Alphonso, Earl of Chester

Alphonso as portrayed in an early 14th c. genealogical roll of the kings of England

Alphonso or Alfonso (24 November 1273 19 August 1284), also called Alphonsus and Alphonse and styled Earl of Chester, was an heir apparent to the English throne who never became king.[1]

Alphonso was the ninth child of King Edward I of England and his Castilian wife Eleanor. He was born in Bayonne, Gascony, a duchy claimed by his maternal uncle King Alphonso X of Castile until his parents' marriage in 1254. Edward and Eleanor's friendship with the King of Castile was also confirmed when they named their son in his honour, a "remarkable choice" given the name's rarity in England.

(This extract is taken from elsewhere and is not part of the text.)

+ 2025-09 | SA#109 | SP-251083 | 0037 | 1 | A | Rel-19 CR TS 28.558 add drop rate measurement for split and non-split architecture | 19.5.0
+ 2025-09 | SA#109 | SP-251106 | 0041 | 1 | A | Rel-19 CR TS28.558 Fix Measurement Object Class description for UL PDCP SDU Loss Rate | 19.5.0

Queen Eleanor even persuaded her brother to travel to Gascony and serve as godfather at the young prince's baptism.[1]

Alphonso's eldest brother, John, had died in 1271; the death of another older brother, Henry, in 1274, made Alphonso the couple's only son up until the last months of his life.[2] As his parents were often required to travel, Alphonso had a household of his own. Queen Eleanor was nevertheless invested in the upbringing of her son, who even had a Spanish cook.[1]

Alphonso's and Margaret's coats of arms, from his eponymous psalter

At the age of ten, Alphonso was engaged to Margaret, daughter of Floris V, Count of Holland. An opulent psalter was being prepared for the marriage when he fell ill[2] and died a few months before the wedding was to take place. The Alphonso Psalter was completed a decade later when his sister Elizabeth married Margaret's brother, John I, Count of Holland, making the pairing of arms again appropriate.[3]

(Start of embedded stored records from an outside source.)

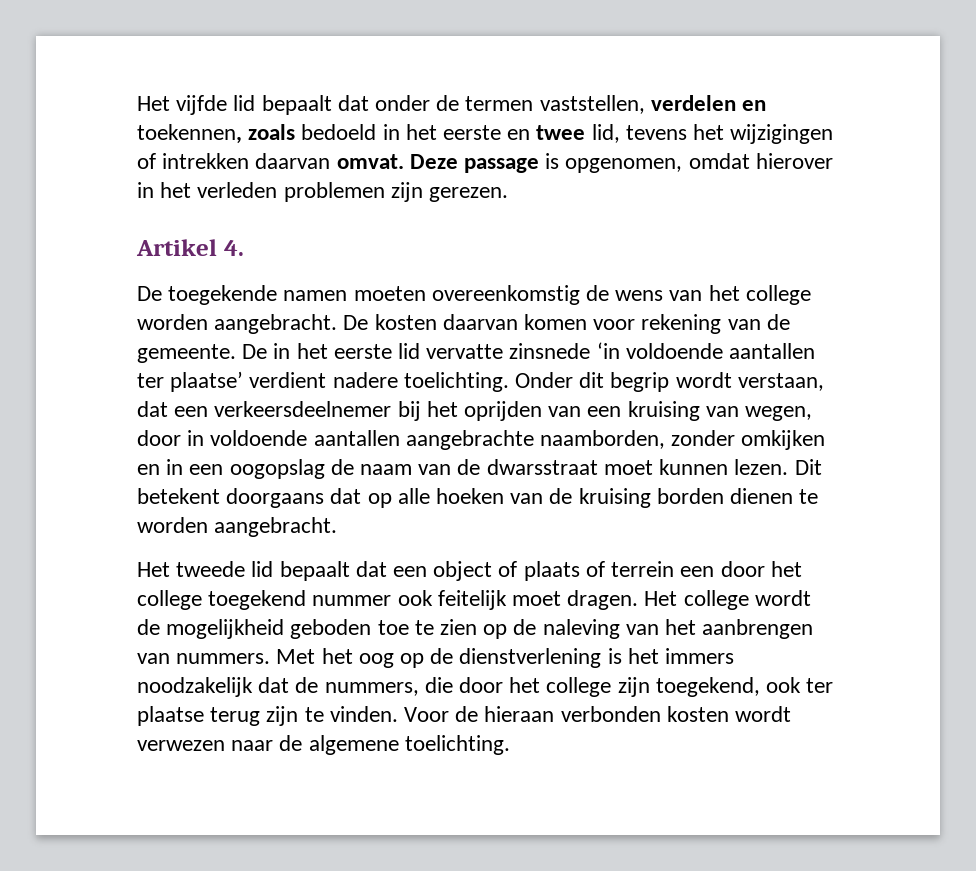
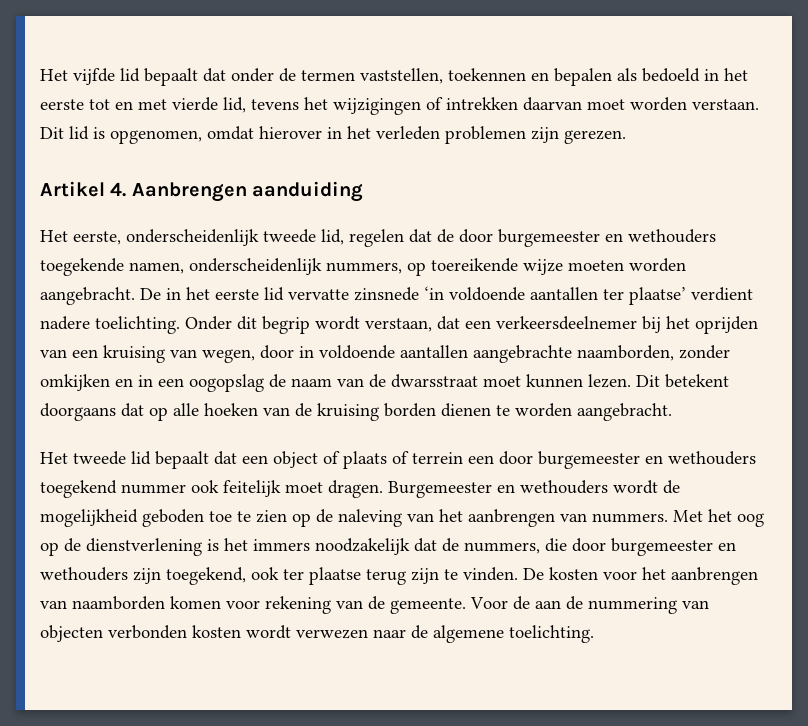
- Het vijfde lid bepaalt dat onder de termen vaststellen, verdelen en toekennen, zoals bedoeld in het eerste en twee lid, tevens het wijzigingen of intrekken daarvan omvat. Deze passage is opgenomen, omdat hierover in het verleden problemen zijn gerezen.
+ Het vijfde lid bepaalt dat onder de termen vaststellen, toekennen en bepalen als bedoeld in het eerste tot en met vierde lid, tevens het wijzigingen of intrekken daarvan moet worden verstaan. Dit lid is opgenomen, omdat hierover in het verleden problemen zijn gerezen.
- Artikel 4.
- De toegekende namen moeten overeenkomstig de wens van het college worden aangebracht. De kosten daarvan komen voor rekening van de gemeente.
+ Artikel 4. Aanbrengen aanduiding
+ Het eerste, onderscheidenlijk tweede lid, regelen dat de door burgemeester en wethouders toegekende namen, onderscheidenlijk nummers, op toereikende wijze moeten worden aangebracht.
- Het tweede lid bepaalt dat een object of plaats of terrein een door het college toegekend nummer ook feitelijk moet dragen.
+ Het tweede lid bepaalt dat een object of plaats of terrein een door burgemeester en wethouders toegekend nummer ook feitelijk moet dragen.
- Het college wordt de mogelijkheid geboden toe te zien op de naleving van het aanbrengen van nummers.
+ Burgemeester en wethouders wordt de mogelijkheid geboden toe te zien op de naleving van het aanbrengen van nummers.
- Met het oog op de dienstverlening is het immers noodzakelijk dat de nummers, die door het college zijn toegekend, ook ter plaatse terug zijn te vinden.
+ Met het oog op de dienstverlening is het immers noodzakelijk dat de nummers, die door burgemeester en wethouders zijn toegekend, ook ter plaatse terug zijn te vinden.
- Voor de hieraan verbonden kosten wordt verwezen naar de algemene toelichting.
+ De kosten voor het aanbrengen van naamborden komen voor rekening van de gemeente. Voor de aan de nummering van objecten verbonden kosten wordt verwezen naar de algemene toelichting.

Alphonso's death at Windsor occurred shortly after the birth of his younger brother Edward, who became the oldest surviving male heir of Edward I. Alphonso was interred in The Confessor's Chapel at Westminster Abbey, although the exact location is unknown. His heart, however, was buried at the priory of Blackfriars, London (now destroyed).

As heirs apparent to the throne, both Alphonso and Edward bore the arms of the kingdom, differenced by a label azure of three points.[4]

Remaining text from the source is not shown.